With Critical Reasoning questions, many test takers forget the immense importance of figuring out the gap, or disconnect, in the reasoning in the question being provided. Understanding this gap is essential to determining what answer choice fits to resolve the gap.

The next step is moving to evaluate what the question asks you to find – say, whether you need to select an answer choice that strengthens or weakens the prompt provided. Many test takers fail to spend adequate time evaluating the gap, and find themselves stuck between 2 or 3 answer choices. Without fundamentally understanding the gap, figuring out that it is a strength question doesn’t direct the test taker fully to the correct answer choice.

When you find yourself stuck in this kind of conundrum, with the timer ticking away, reevaluating the question is – of course – an option, but you may get further in picking apart answer choice and taking a strongly informed guess.

Take this (often missed) critical reasoning question:

Maas is, at best, able to write magazine articles of average quality. The most compelling pieces of evidence for this are those few of the numerous articles submitted by Maas that are superior, since Maas, who is incapable of writing an article that is better than average, obviously must have plagiarized the superior ones.

The argument is most vulnerable to criticism on which of the following grounds?

(A) It simply ignores the existence of potential counterevidence.

(B) It generalizes from atypical occurrences.

(C) It presupposes what it seeks to establish.

(D) It relies on the judgment of experts in a matter where their expertise is irrelevant.

(E) It infers limits on ability from a few isolated lapses in performance.

Many test takers are either a) completely unable to identify the flaw in the question or b) assume that question makes logical sense – and find themselves completely confounded when it comes to the answer choices.

Returning to the question stem is definitely an option – but consider taking a deep breath and deciding, at the very least, if the answer choices even make sense.

Very quickly, we should be able to eliminate (D) and (E) because these answer choices are completely outside the scope of anything mentioned about Maas. That leaves us with (B), (C), and (A).

Take each answer choice word by word:

For (A) – the word “simply” should raise a red flag. The GMAT never does anything simply! Beyond simply, think about “counterevidence.” What “counterevidence” is presented? “Must have plagiarized” is an assumption, not evidence to the contrary. (A) is out and we have quickly narrowed it down to a 50/50 chance of getting to the right answer.

Next, take a moment to evaluate answer choice (B) – ask yourself, “can something be generalized from atypical occurrences?” Are atypical occurrences not outliers? And in fact, doesn’t this question do the opposite – base the assumption that superior articles are plagiarized because Maas can only manage to write average articles? “Generalized” should be your trigger word here, particularly in contrast to “atypical.”

Granted, (B) is a little more difficult to assess without really understanding the gap in logic, but is also an example of a string of words that sounds fancy and good, but doesn’t mean much of anything when evaluated more closely.
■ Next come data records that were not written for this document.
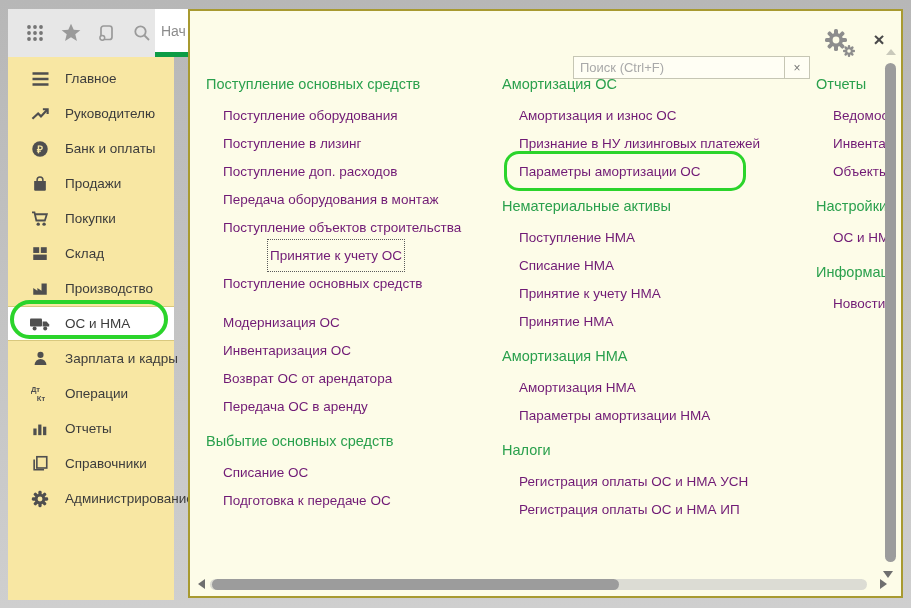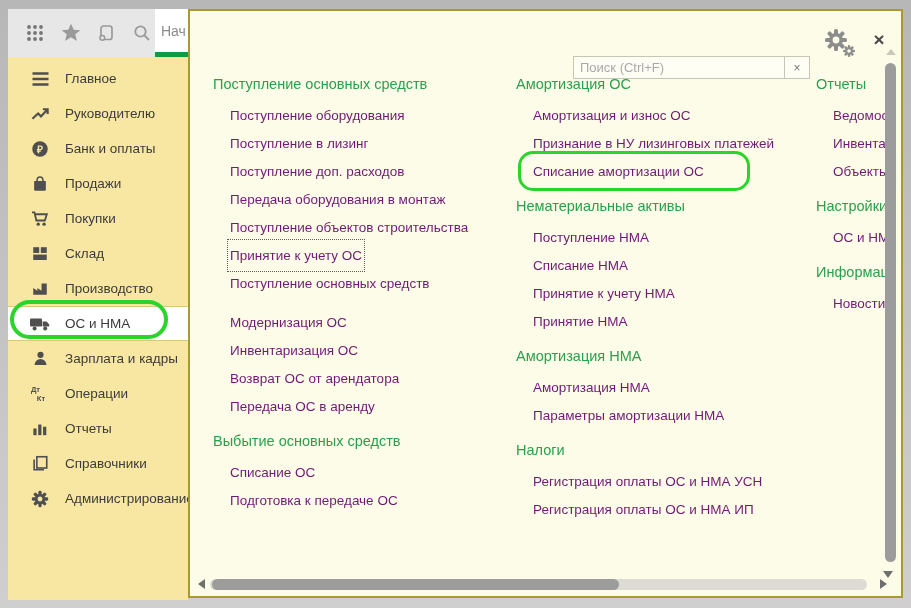--- a/index.html
+++ b/index.html
@@ -18,7 +18,7 @@
   .tab-underline{position:absolute;left:0;right:0;bottom:0;height:5px;background:#0c9c45;}
 
   
-  .sidebar{position:absolute;left:8px;top:57px;width:180px;height:543px;background:#f8e7a3;padding-top:4px;box-sizing:border-box;}
+  .sidebar{position:absolute;left:8px;top:57px;width:166px;height:543px;background:#f8e7a3;padding-top:4px;box-sizing:border-box;}
   .sb-item{height:35px;display:flex;align-items:center;gap:14px;padding-left:21px;cursor:pointer;box-sizing:border-box;}
   .sb-item.selected{background:#ffffff;border-top:1px solid #d9c87e;border-bottom:1px solid #d9c87e;}
   .sb-icon{width:22px;height:20px;display:flex;align-items:center;justify-content:center;flex:0 0 22px;}

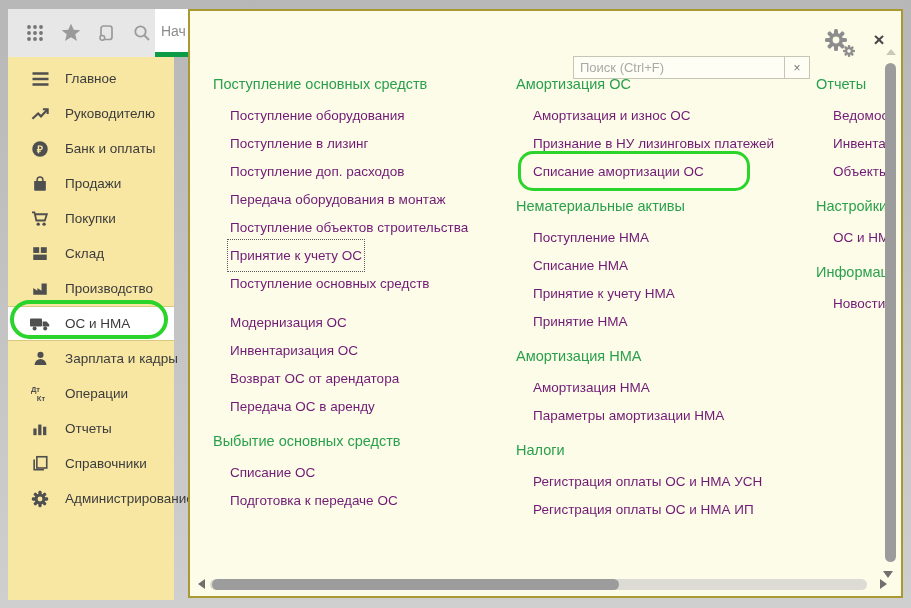--- a/index.html
+++ b/index.html
@@ -45,7 +45,7 @@
 
   
   .col{position:absolute;top:63px;}
-  .col-0{left:23px;width:290px;}
+  .col-0{left:16px;width:290px;}
   .col-1{left:326px;width:290px;}
   .col-2{left:626px;width:76px;overflow:hidden;}
   .section{margin-bottom:11px;}

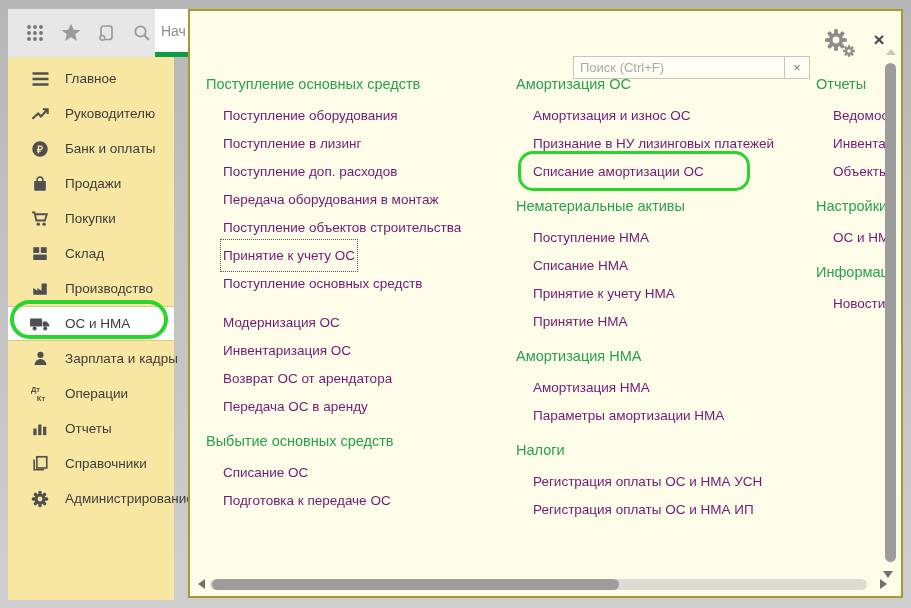--- a/index.html
+++ b/index.html
@@ -46,7 +46,7 @@
   
   .col{position:absolute;top:63px;}
   .col-0{left:16px;width:290px;}
-  .col-1{left:326px;width:290px;}
+  .col-1{left:312px;width:290px;}
   .col-2{left:626px;width:76px;overflow:hidden;}
   .section{margin-bottom:11px;}
   .sec-title{margin:0 0 7px 0;font-size:14.5px;font-weight:normal;color:#2aa04d;line-height:20px;white-space:nowrap;cursor:pointer;}

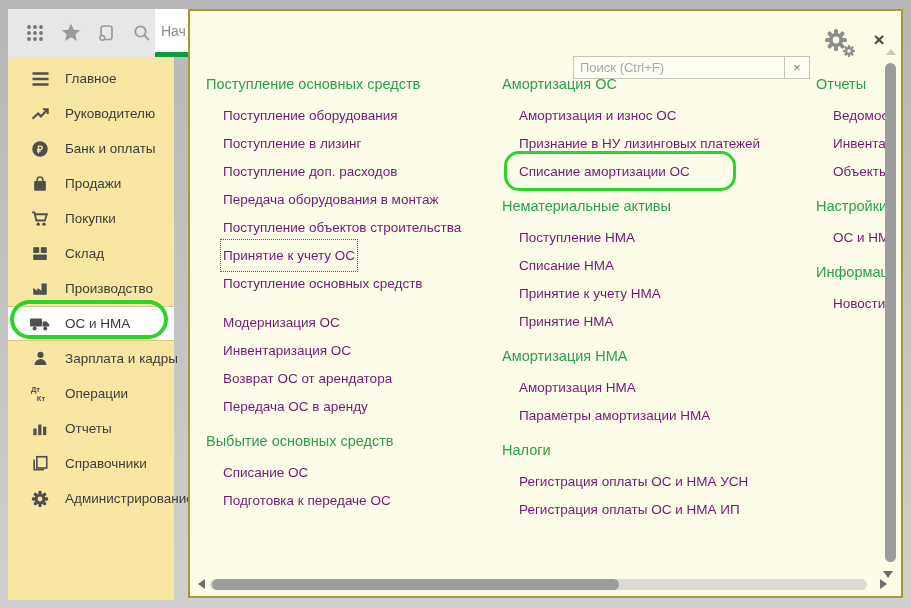--- a/index.html
+++ b/index.html
@@ -312,7 +312,7 @@
             <h3 class="sec-title">Амортизация ОС</h3>
             <div class="mi-row"><span class="mi">Амортизация и износ ОС</span></div>
             <div class="mi-row"><span class="mi">Признание в НУ лизинговых платежей</span></div>
-            <div class="mi-row"><span class="mi highlight">Списание амортизации ОС</span></div>
+            <div class="mi-row"><span class="mi highlight">Параметры амортизации ОС</span></div>
           </div>
           <div class="section">
             <h3 class="sec-title">Нематериальные активы</h3>

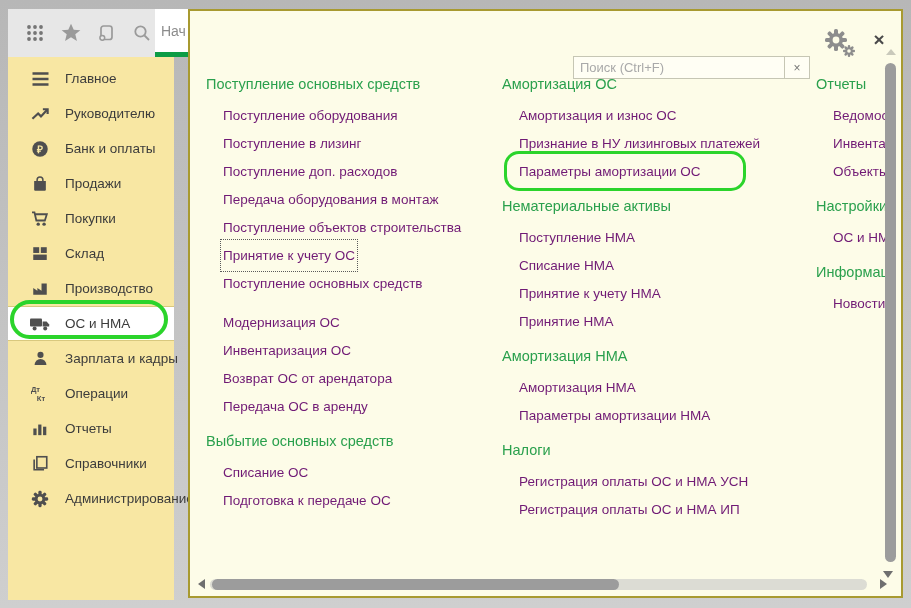--- a/index.html
+++ b/index.html
@@ -52,7 +52,7 @@
   .sec-title{margin:0 0 7px 0;font-size:14.5px;font-weight:normal;color:#2aa04d;line-height:20px;white-space:nowrap;cursor:pointer;}
   .mi-row{line-height:27px;padding-left:17px;white-space:nowrap;}
   .mi{display:inline-block;position:relative;font-size:13.5px;color:#701a75;text-decoration:none;cursor:pointer;}
-  .mi.focus{outline:1px dotted #5a5a5a;outline-offset:2px;}
+  .mi.focus{outline:1px dotted #5a5a5a;outline-offset:2px;margin-left:47px;}
   .mi.highlight::after{content:"";position:absolute;left:-15px;right:-46px;top:-7px;bottom:-6px;
                        border:3.5px solid #2bd42b;border-radius:15px;pointer-events:none;}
If we have eliminated (B), then the answer choice must be ( C) – which, at the outset, likely sounded like a wrong answer. Answer choice (C) is in fact correct because the prompt seeks to establish that Maas is average but assumes (aka “presupposes”) that Maas must have plagiarized the superior articles because he is average. An example of circular reasoning.

Even if (C) sounds less than ideal to you, using process of elimination should prove it is a bit easier to discount (B) on solid grounds than it is for (C), even if it is an odd-sounding answer choice.

If you feel like you are floundering when it comes to Critical Reasoning questions, and walking away from reading the question and question stem saying “wait, what?” – consider the short, valuable time you have, and try different approaches, including process of elimination.


The above GMAT Tip comes from Veritas Prep. Since its founding in 2002, Veritas Prep has helped more than 100,000 students prepare for the GMAT and offers the most highly rated GMAT Prep course in the industry.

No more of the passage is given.